The Public Broadcasting Service has taken its dog-eared copies of classic literature and turned them into an amusing new children’s-television series designed to promote reading.
“Wishbone” features a Jack Russell terrier who imagines himself as the lead character in such stories as Ivanhoe, The Canterbury Tales, and The Hound of the Baskervilles. The live-action half-hour show airs weekdays at various times on PBS stations.
“I always found it fun to think about life from a dog’s point of view,” said Rick Duffield, the creator and executive producer of the show. “I became intrigued with the idea of a dog thinking he is the hero” of classic literary tales.

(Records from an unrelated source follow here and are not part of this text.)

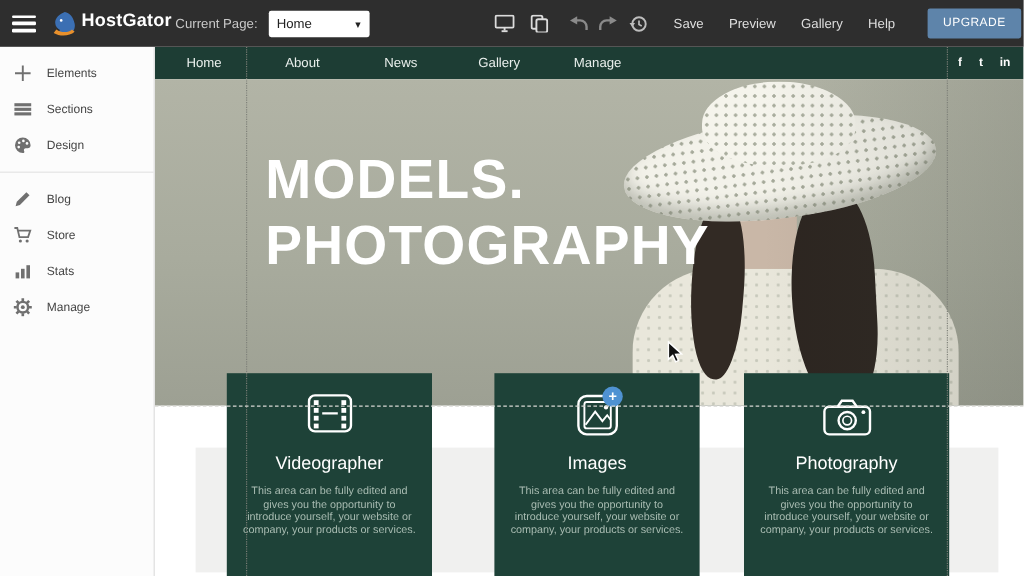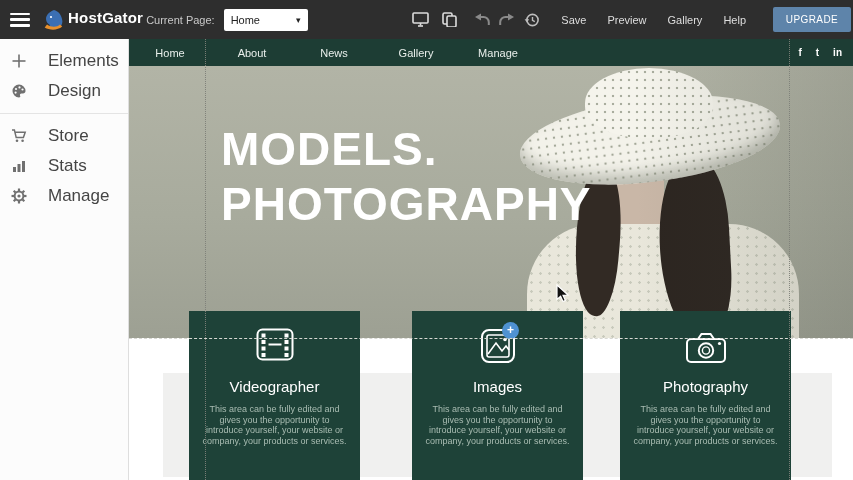--- a/index.html
+++ b/index.html
@@ -29,21 +29,21 @@
              align-items:center; justify-content:center; border-radius:2px;
              letter-spacing:.4px; cursor:pointer; }
 
   
   .sidebar { position:absolute; left:0; top:39px; width:129px; height:441px;
              background:#fcfcfc; border-right:1px solid #dedede; z-index:90; }
   .side-list { padding-top:7px; }
   .side-item { height:30px; display:flex; align-items:center; padding-left:11px;
                cursor:pointer; }
   .side-item svg { width:16px; height:16px; flex:0 0 16px; }
-  .side-item .lbl { margin-left:21px; font-size:17px; color:#454545; }
+  .side-item .lbl { margin-left:12px; font-size:10px; color:#454545; }
   .side-divider { border-top:1px solid #e4e4e4; margin:7px 0; }
 
   
   .canvas { position:absolute; left:129px; top:39px; width:724px; height:441px;
             background:#fff; overflow:hidden; }
 
   
   .site-nav { position:absolute; left:0; top:0; width:724px; height:27px;
               background:#1d3d34; display:flex; align-items:center; }
   .nav-item { width:82px; text-align:center; color:#e9efec; font-size:11px; cursor:pointer; }
@@ -172,31 +172,45 @@
   <div class="side-list">
     <div class="side-item">
       <svg viewBox="0 0 16 16">
         <line x1="8" y1="1.5" x2="8" y2="14.5" stroke="#707070" stroke-width="1.6"></line>
         <line x1="1.5" y1="8" x2="14.5" y2="8" stroke="#707070" stroke-width="1.6"></line>
       </svg>
       <span class="lbl">Elements</span>
     </div>
     <div class="side-item">
       <svg viewBox="0 0 16 16">
+        <rect x="1" y="3" width="14" height="2.6" fill="#707070"></rect>
+        <rect x="1" y="6.8" width="14" height="2.6" fill="#707070"></rect>
+        <rect x="1" y="10.6" width="14" height="2.6" fill="#707070"></rect>
+      </svg>
+      <span class="lbl">Sections</span>
+    </div>
+    <div class="side-item">
+      <svg viewBox="0 0 16 16">
         <path d="M8 1.5 a6.5 6.5 0 1 0 0 13 c1.2 0 1.6-.8 1.1-1.7 -.6-1 .1-2.3 1.4-2.3 h1.5 c1.4 0 2.5-1 2.5-2.5 A6.5 6.5 0 0 0 8 1.5 Z" fill="#707070"></path>
         <circle cx="5" cy="6" r="1.1" fill="#fcfcfc"></circle>
         <circle cx="8.5" cy="4.4" r="1.1" fill="#fcfcfc"></circle>
         <circle cx="11.5" cy="6.5" r="1.1" fill="#fcfcfc"></circle>
         <circle cx="4.6" cy="9.6" r="1.1" fill="#fcfcfc"></circle>
       </svg>
       <span class="lbl">Design</span>
     </div>
 
     <div class="side-divider"></div>
 
+    <div class="side-item">
+      <svg viewBox="0 0 16 16">
+        <path d="M2 13.8 l1-3.6 8-8 2.6 2.6 -8 8 -3.6 1 Z" fill="#707070"></path>
+      </svg>
+      <span class="lbl">Blog</span>
+    </div>
     <div class="side-item">
       <svg viewBox="0 0 16 16">
         <path d="M1 2 h2.4 l1.8 7.6 h7.2 l1.8 -5.4 H4.6" fill="none" stroke="#707070" stroke-width="1.5"></path>
         <circle cx="6" cy="12.8" r="1.3" fill="#707070"></circle>
         <circle cx="11.6" cy="12.8" r="1.3" fill="#707070"></circle>
       </svg>
       <span class="lbl">Store</span>
     </div>
     <div class="side-item">
       <svg viewBox="0 0 16 16">

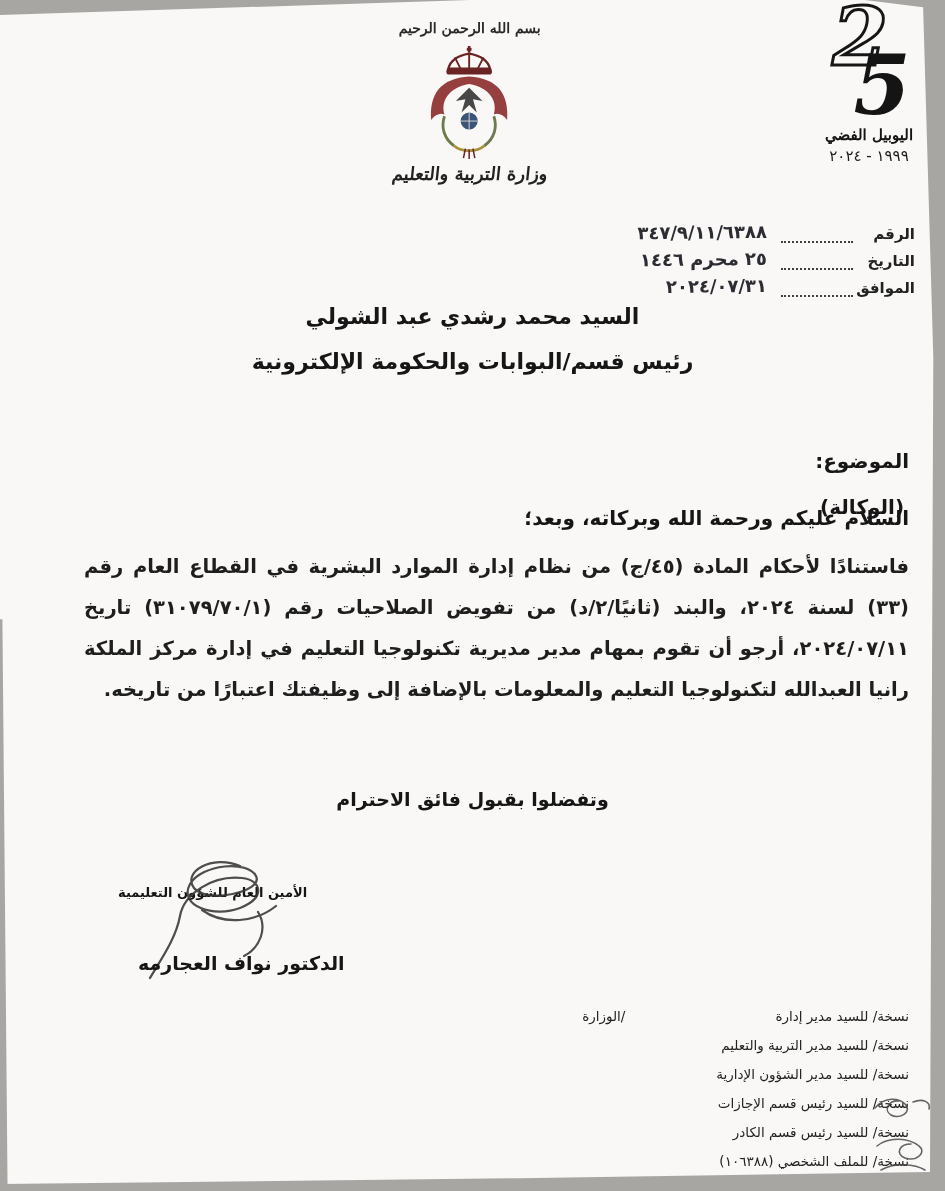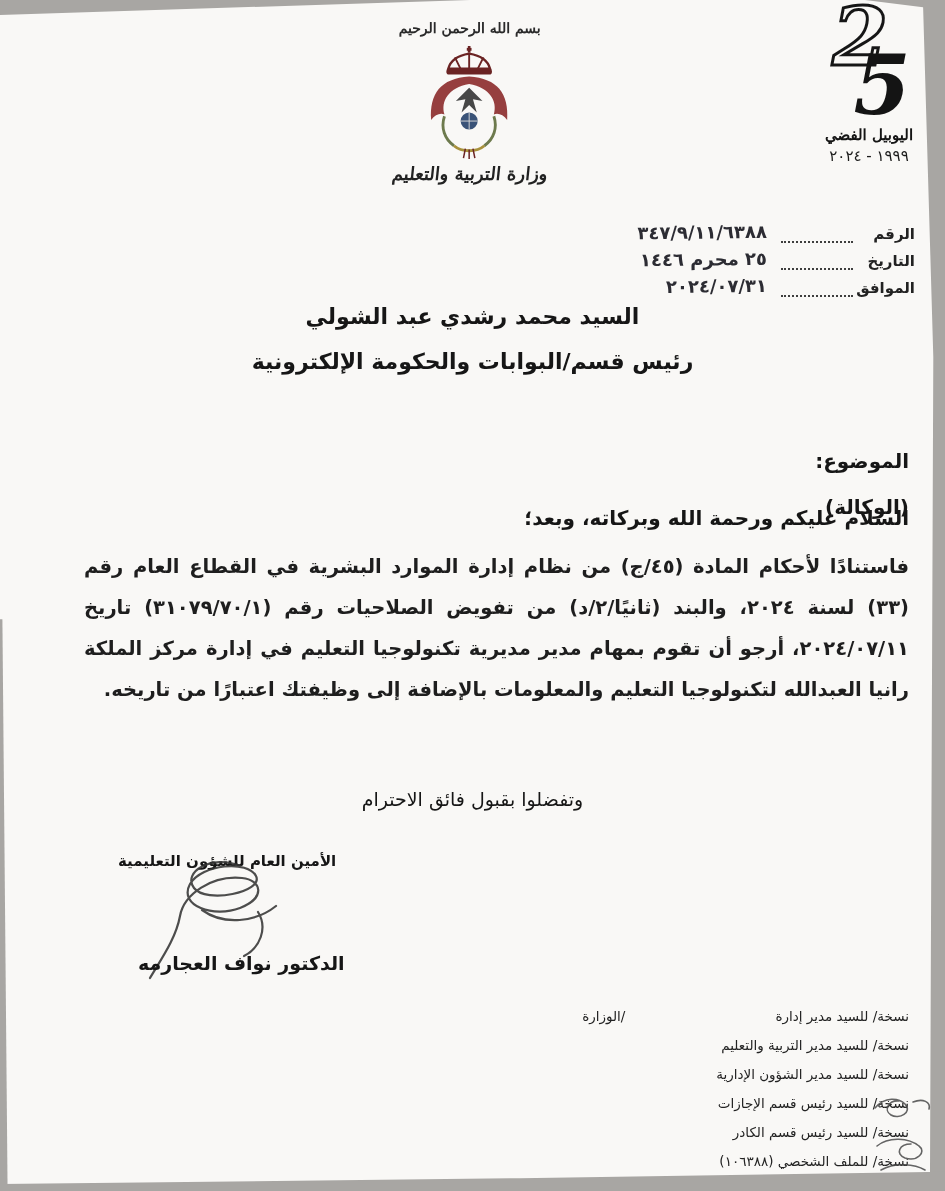--- a/index.html
+++ b/index.html
@@ -49,35 +49,35 @@
   .ref-value{
     flex:1;font-size:18px;font-weight:700;color:#2c2c33;
     transform:rotate(-.6deg);padding-right:10px;white-space:nowrap;letter-spacing:1px;
   }
 
   
   .addressee{position:absolute;top:294px;left:0;width:100%;text-align:center;direction:rtl;}
   .addressee div{font-size:22px;font-weight:700;color:#161616;line-height:45px;}
 
   
-  .subject{position:absolute;top:438px;right:36px;direction:rtl;text-align:right;font-size:20px;font-weight:700;color:#161616;line-height:46px;}
+  .subject{position:absolute;top:438px;right:36px;direction:rtl;text-align:center;font-size:20px;font-weight:700;color:#161616;line-height:46px;}
   .salutation{position:absolute;top:506px;right:36px;direction:rtl;font-size:20px;font-weight:700;color:#161616;}
 
   
   .body-text{
     position:absolute;top:546px;right:36px;left:84px;direction:rtl;
     font-size:19.5px;font-weight:700;color:#1e1e1e;line-height:41px;
     text-align:justify;margin:0;
   }
 
   
-  .closing{position:absolute;top:788px;left:0;width:100%;text-align:center;direction:rtl;font-size:19px;font-weight:400;color:#161616;}
+  .closing{position:absolute;top:788px;left:0;width:100%;text-align:center;direction:rtl;font-size:19px;font-weight:700;color:#161616;}
 
   
-  .sig-title{position:absolute;top:852px;left:118px;direction:rtl;font-size:15px;font-weight:700;color:#161616;white-space:nowrap;}
+  .sig-title{position:absolute;top:885px;left:118px;direction:rtl;font-size:13px;font-weight:700;color:#161616;white-space:nowrap;}
   .sig-scribble{position:absolute;top:852px;left:140px;z-index:5;}
   .sig-name{position:absolute;top:952px;left:138px;direction:rtl;font-size:19px;font-weight:700;color:#161616;white-space:nowrap;z-index:6;}
 
   
   .cc{position:absolute;top:1002px;right:36px;direction:rtl;font-size:13.5px;color:#232323;}
   .cc-row{display:flex;align-items:baseline;line-height:29px;column-gap:150px;}
   .cc-main{white-space:nowrap;font-weight:500;}
   .cc-suffix{white-space:nowrap;font-weight:500;}
 
   .corner-scribble{position:absolute;top:1088px;right:6px;z-index:40;}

“Wishbone” joins two other prominent PBS children’s series in trying to turn television--which critics say undermines children’s imaginations--into a tool to promote reading and literature. “Reading Rainbow” with actor LeVar Burton is now in its 13th season, while “Storytime,” which features celebrities reading children’s stories, is in its third.
A Classic Canine
The first 40 episodes of “Wishbone” cost $20 million, according to PBS, a sizable investment for a half-hour show on public television. Each show finds the dog opening a book in his suburban home, where a contemporary storyline parallels that day’s classic tale. His human family can’t hear Wishbone’s comments and wisecracks, but the literary characters he meets in his daydreams do and treat him as a human.
The goal is to introduce a target audience of 6- to 11-year-olds to the basic stories, even if they are still too young to tackle reading “Faust” or The Count of Monte Cristo.
But Mr. Duffield said that he received a letter from a school librarian in Ohio who had children clamoring for copies of Oliver Twist after it was featured on the show.
“Will they make it through the book? Who knows?,” he said. “But the book will be something of perceived value to them. And the story will become familiar to them. What we are trying to do is cultivate the appetite for reading.”
Doris Simpson, the show’s director of educational research and a veteran teacher, believes many young readers are not imagining the stories in their heads.
“Adults who love to read really experience the story,” Ms. Simpson said. “That’s what seems to be missing in a lot of children’s reading.”